Ferhat ağabeyime ?Biz de gelmek istiyoruz bu maçı seyretmeye, bizi de götür, ne olur ağabi!" diye yalvarınca ve annem de izin verince Ferhat ağabeyim gelmemize razı olmuştu. Heyecanla yatıp sabah namazından önce uyanmış ve büyüklerin peşine düşüp mahallece koşturarak ve büyük bir heyecanla Muhammed Ali´nin maçını seyretmeye gitmiştik.


Okuduğum Miliç İlkokulu´nun bahçesinde, Âdem Yener amcanın çalıştırdığı küçük kahvehane tıklım tıklımdı. Nihayet beklenen vakit gelmişti. Muhammed Ali; yalnızca bir boks maçı yapmıyor, her vurduğu yumruğunu İslam için, bütün Müslümanlar için, ezilenler için vuruyordu gâvurlara, zalimlere adeta. İlk defa televizyon seyrediyordum hayatımda ve bu da bir boks maçıydı. Ama nasıl bir boks maçıydı? Heyecandan kalbimiz duracak gibiydi. Onun galip gelmesi için dua ediyorduk. "Kelebek gibi uçuyor, arı gibi sokuyordu" sanki. Sonunda nakavtla galip gelmişti bizim Muhammed Ali. Kahvede herkes sevinç çığlıkları atıyor, birbirine sarılıyordu. Muhammed Ali, yine dünya ağır sıklet boks şampiyonuydu yani biz şampiyonduk.


Muhammed Ali´nin yaptığı boks maçında sanki düşmanlarla savaşıyorduk biz. Üstelik bu adam zenciydi. Nasıl olur da siyah birisi üstelik ABD vatandaşı Müslüman olurdu? Kafam allak bullak olmuştu.

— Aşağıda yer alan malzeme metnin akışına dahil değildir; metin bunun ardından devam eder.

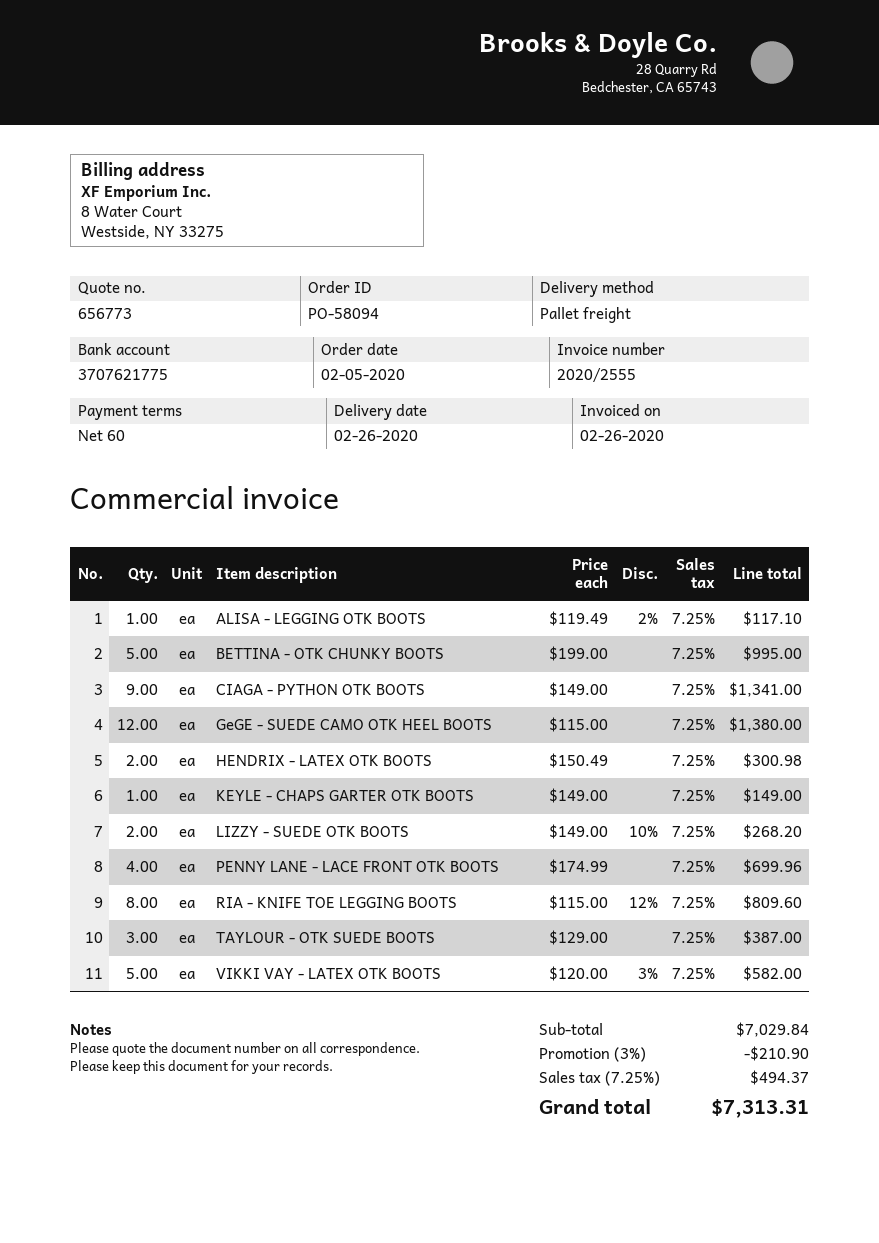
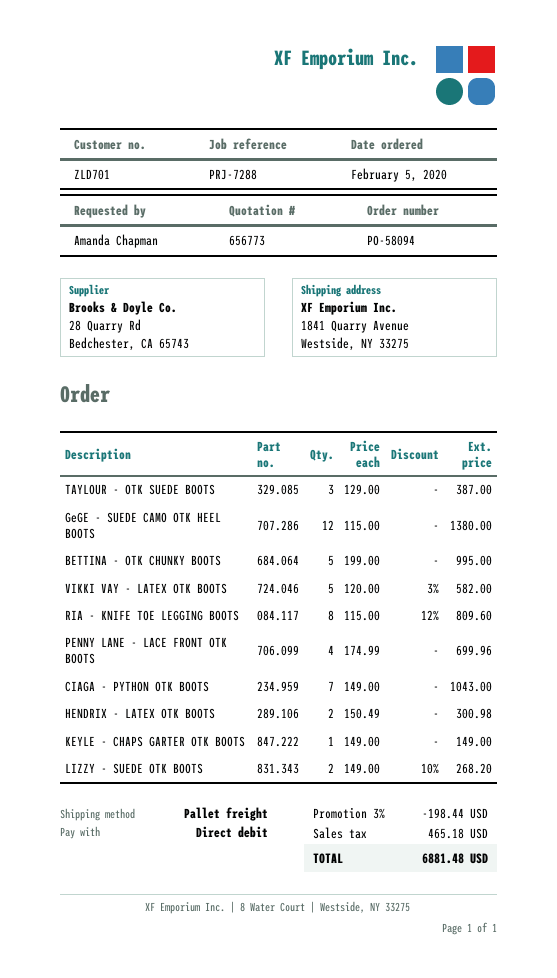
ALISA - LEGGING OTK BOOTS: 1 x 119.49 - 2% = 117.10 -> none
CIAGA - PYTHON OTK BOOTS: 9 x 149.00 = 1341.00 -> 7 x 149.00 = 1043.00
discount: 3% = 210.90 -> 3% = 198.44
tax: 494.37 -> 465.18
total: 7313.31 -> 6881.48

Demek ki sadece Türkler ve beyazlar Müslüman değildi. Demek ki, bütün Müslümanlar kardeşti. Bu evrensel hakikati, işte o sabah, henüz çocuk yaşımda idrak etmiş; sadece kalbim ve beynimde değil, bütün hücrelerime kadar hissetmiştim bunu. Üstelik Müslümanlar kazanmıştı zaferi. Masalların sonu gibi iyiler kazanmıştı, biz kazanmıştık yani. Yahya Kemal´in :"Bin atlı akınlarda çocuklar gibi şendik." dediği duyguyu yaşamıştık hep birlikte. Büyük bir sevinç ve gururla, maçı konuşa konuşa evimizin yolunu tutmuştuk. Ne uykusuzluk ne de yorgunluk hissetmiştik. Fenerbahçe´nin Galatasaray´ı yenmesindeki sevinç ve heyecandan bambaşka bir duyguydu bu bizim için!


Kendisinin Müslüman olmasına vesile olan Malcolm X´in Muhammed Ali´ye maça çıkmadan önce şunları söylediğini yıllar sonra okuyunca çok şaşırmıştım: ?Bu maç gerçek adına yapılan bir maçtır. Hilal ile Haç´ın ringe çıkışıdır bu; hem de ilk kez. Çağdaş bir Haçlı seferi, bir Müslüman ile bir Hristiyan´ın, televizyon başında bekleşen bütün dünya karşısında kozlarını paylaşmasıdır bu!?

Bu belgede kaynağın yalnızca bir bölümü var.